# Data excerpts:
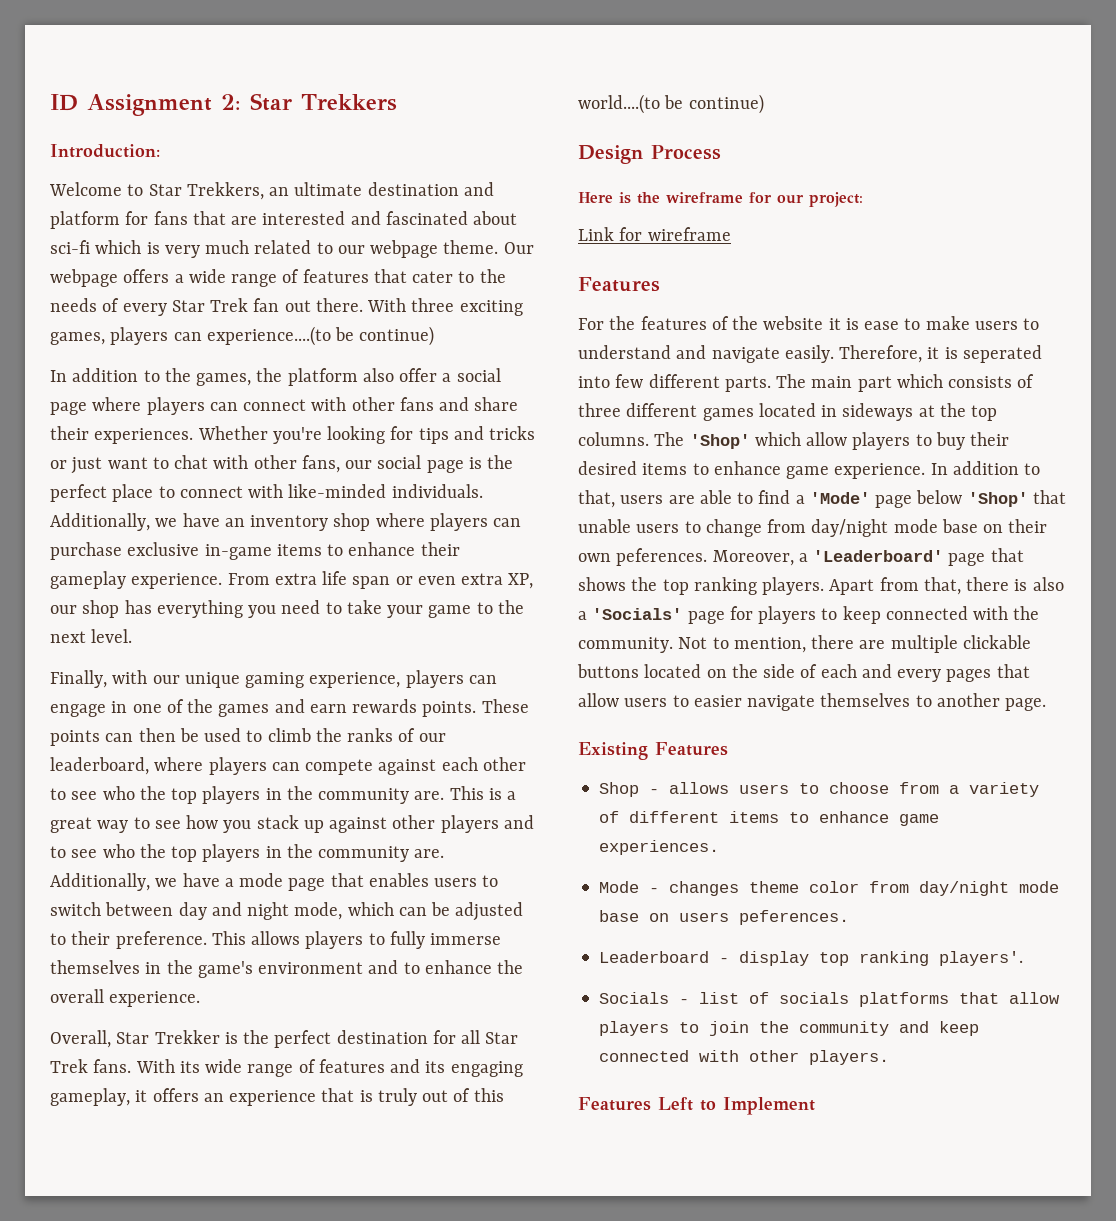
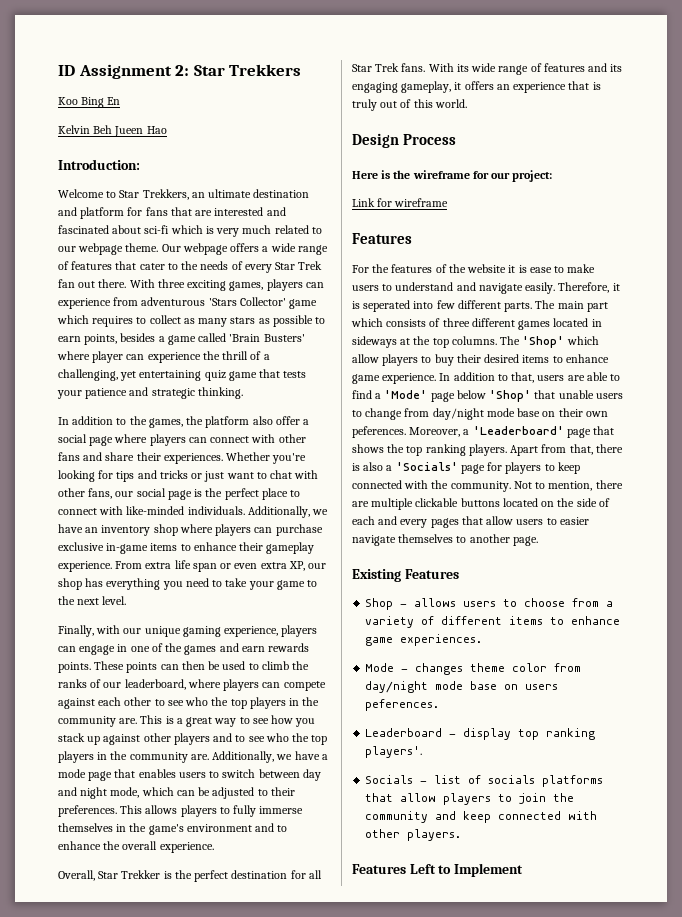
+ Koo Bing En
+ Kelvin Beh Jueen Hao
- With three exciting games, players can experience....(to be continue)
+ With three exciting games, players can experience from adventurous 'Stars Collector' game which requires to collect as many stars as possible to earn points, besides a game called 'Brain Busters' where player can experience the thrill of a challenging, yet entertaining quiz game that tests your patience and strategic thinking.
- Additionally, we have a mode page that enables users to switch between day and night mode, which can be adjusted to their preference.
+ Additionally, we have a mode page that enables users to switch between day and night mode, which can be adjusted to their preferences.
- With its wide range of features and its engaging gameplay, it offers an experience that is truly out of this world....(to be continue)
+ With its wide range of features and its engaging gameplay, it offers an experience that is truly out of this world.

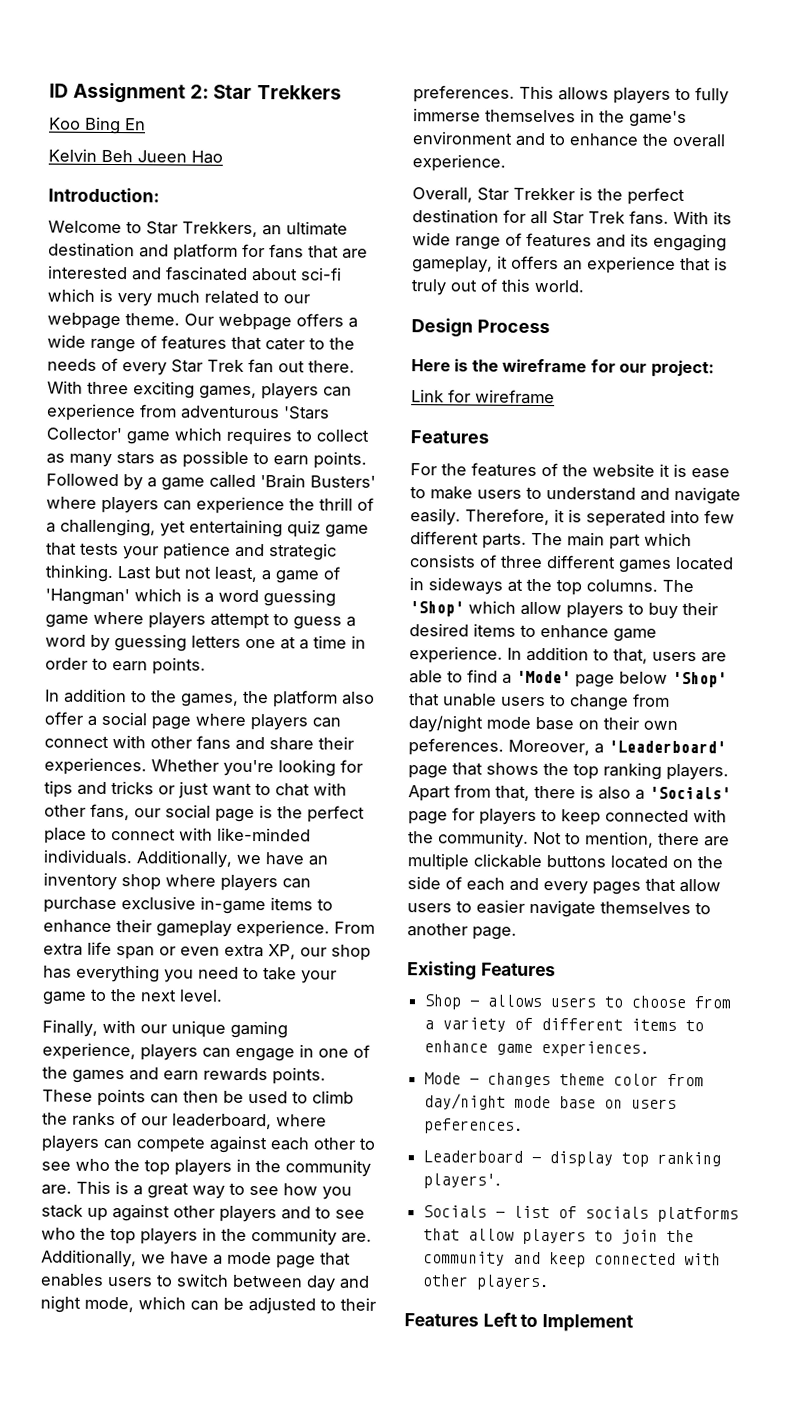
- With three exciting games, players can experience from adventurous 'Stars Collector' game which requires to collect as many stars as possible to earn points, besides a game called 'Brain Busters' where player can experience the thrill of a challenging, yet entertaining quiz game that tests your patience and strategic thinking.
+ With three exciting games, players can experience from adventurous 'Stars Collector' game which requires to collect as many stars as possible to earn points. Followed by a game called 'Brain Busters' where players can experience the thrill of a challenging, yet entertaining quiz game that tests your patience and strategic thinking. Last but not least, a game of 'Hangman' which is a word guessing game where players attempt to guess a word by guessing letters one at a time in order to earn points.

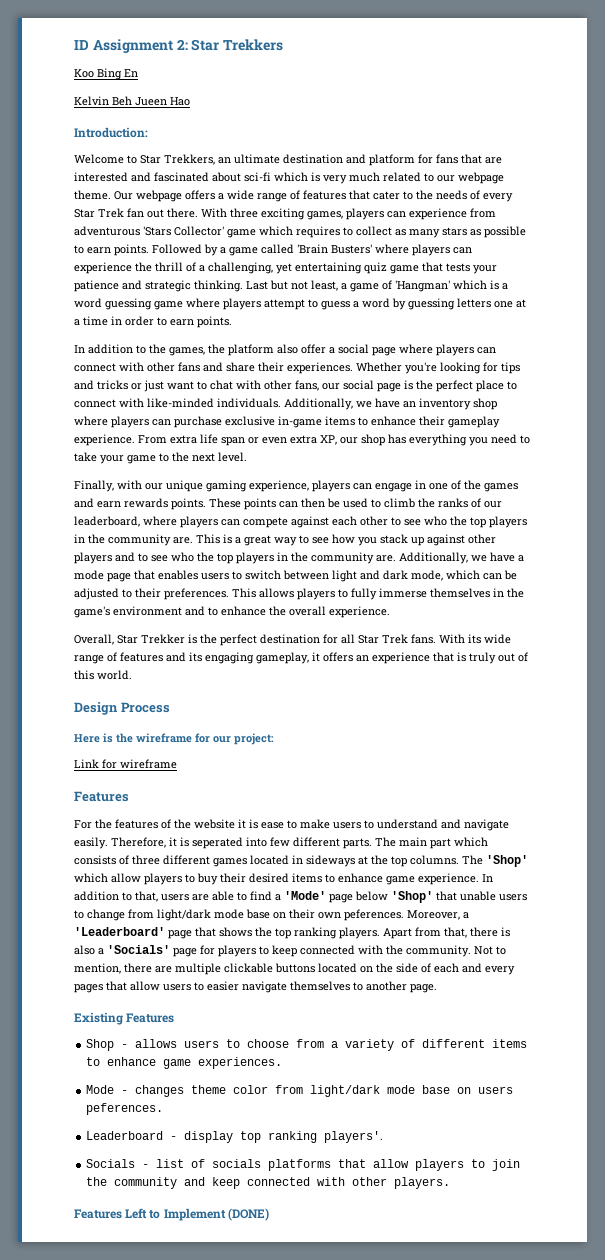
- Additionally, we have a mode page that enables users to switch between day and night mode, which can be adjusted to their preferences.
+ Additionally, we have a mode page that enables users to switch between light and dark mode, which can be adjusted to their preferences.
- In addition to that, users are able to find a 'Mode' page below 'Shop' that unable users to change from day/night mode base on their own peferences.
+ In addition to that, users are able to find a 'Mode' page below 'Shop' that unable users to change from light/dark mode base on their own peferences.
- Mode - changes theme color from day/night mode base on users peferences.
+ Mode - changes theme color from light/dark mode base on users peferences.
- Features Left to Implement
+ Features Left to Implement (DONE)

# DIRECTIONS FOR THIS TASK:
Filter the data for the string "gameplay". Copy each matching line.

# RESPONSE TO THE TASK:
- With its wide range of features and its engaging gameplay, it offers an experience that is truly out of this world....(to be continue)
+ With its wide range of features and its engaging gameplay, it offers an experience that is truly out of this world.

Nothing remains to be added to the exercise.